“Volé por los aires y caí detrás del auto que me había chocado”

04 Febrero 2009
La desgracia llegó después de la diversión. José ?Albarracín, de 21 años, salió de un boliche y subió a una moto para regresar a su casa. En Banda del Río Salí, un auto dobló a contramano y lo embistió de frente. "No tuve tiempo de esquivarlo", se lamentó el joven.
Según Albarracín el conductor del Renault 9 que lo chocó, en diciembre de 2008, estaba ebrio. "Volé por los aires y caí justo detrás del auto que me había chocado", recordó.
El muchacho, que se quebró las dos piernas, está internado desde hace un mes en el hospital Padilla a la espera de ser operado. Los médicos estiman que dentro de cuatro meses volverá a caminar. La historia de Albarracín es la de muchos heridos en accidentes que llegan al hospital. En un segundo transforman su vida. Los choques les dejan graves secuelas y durante meses deben luchar para recuperarse.
Los médicos señalaron que la mayoría de los heridos de accidentes de tránsito que ingresan a la guardia del Padilla son por choques de motocicletas.
Pareciera que las agujas del reloj se hubiesen detenido. La misma posición del cuerpo duele demasiado.
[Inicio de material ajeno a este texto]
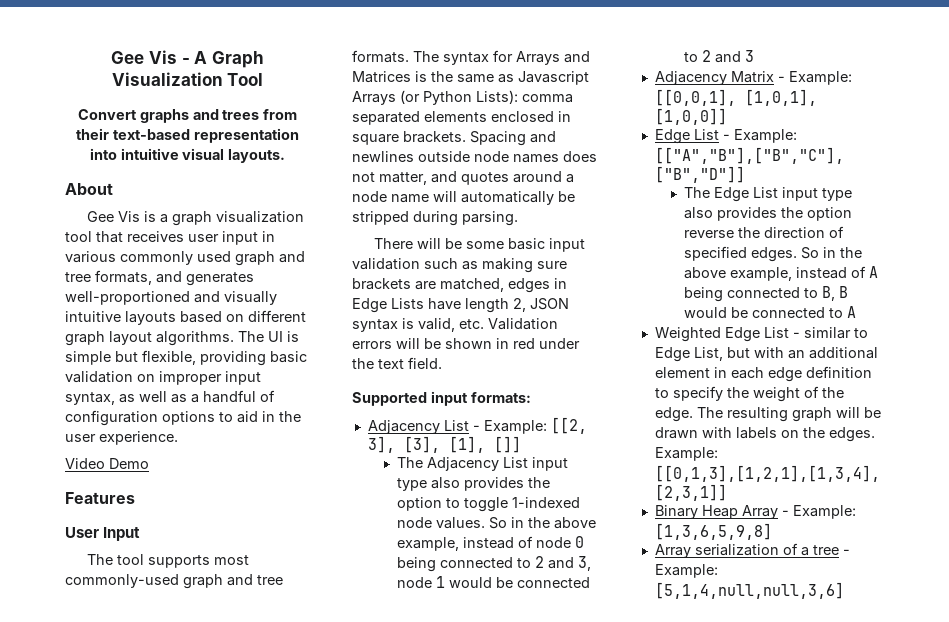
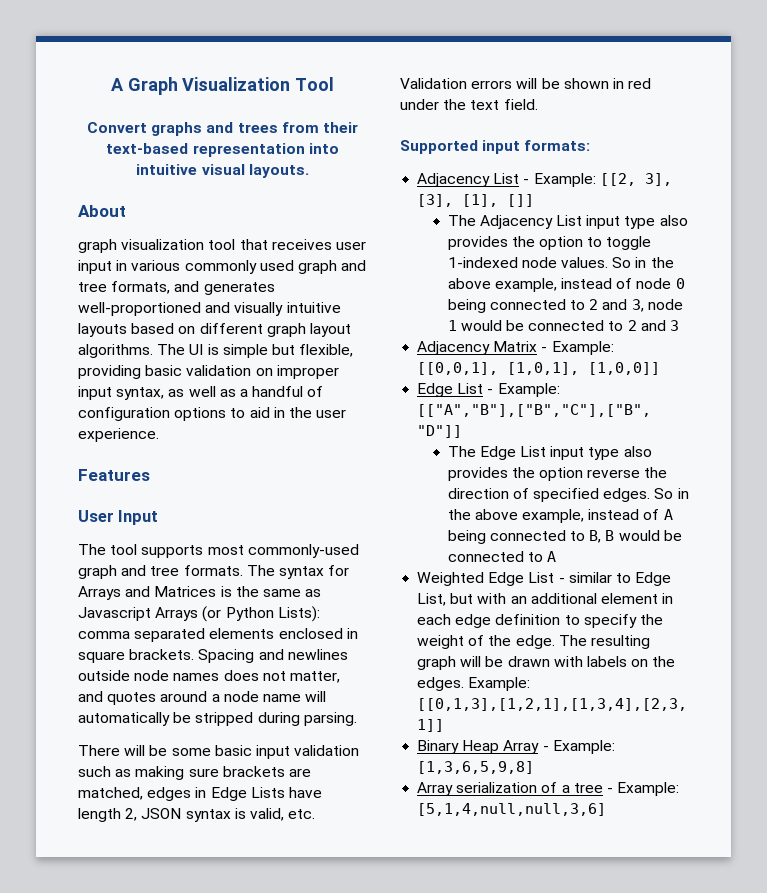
- Gee Vis - A Graph Visualization Tool
+ A Graph Visualization Tool
- Gee Vis is a graph visualization tool that receives user input in various commonly used graph and tree formats, and generates well-proportioned and visually intuitive layouts based on different graph layout algorithms.
+ graph visualization tool that receives user input in various commonly used graph and tree formats, and generates well-proportioned and visually intuitive layouts based on different graph layout algorithms.
- Video Demo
El hartazgo de no hacer nada durante días, semanas y meses es insoportable. A Jorge Fernández el accidente de moto que sufrió en abril del año pasado lo dejó postrado desde hace nueve meses en una cama de hospital. "Me salvé por milagro", sentenció. "Iba de acompañante en la moto de mi amigo, por la ruta 38. A una camioneta que venía de frente se le cortó la dirección, se cruzó de carril y nos embistió. Mi amigo no tuvo más que rasguños, pero a mí me tocó la peor parte. Me quebré las piernas", comentó.
Ya tuvo cuatro operaciones para tratar de recuperar su pierna izquierda y aún le faltan más. "Me tienen que reconstruir el muslo", contó. "No podré volver a jugar al fútbol, que era mi pasión", se lamentó.
Martín Soria también ve pasar de largo su vida desde una cama de hospital. En diciembre de 2008, el joven de 28 años salía de trabajar cuando a unas 10 cuadras impactó contra un auto que giró a la izquierda en zona prohibida. "Cuando me desperté estaba en el hospital. Estuve inconsciente durante cuatro días. No entendía qué estaba pasando", recordó. Las secuelas que el accidente dejaron en Soria son imborrables. Se quebró la cadera, la pierna y la mano derecha. "Voy a caminar, pero con dificultad", expresó.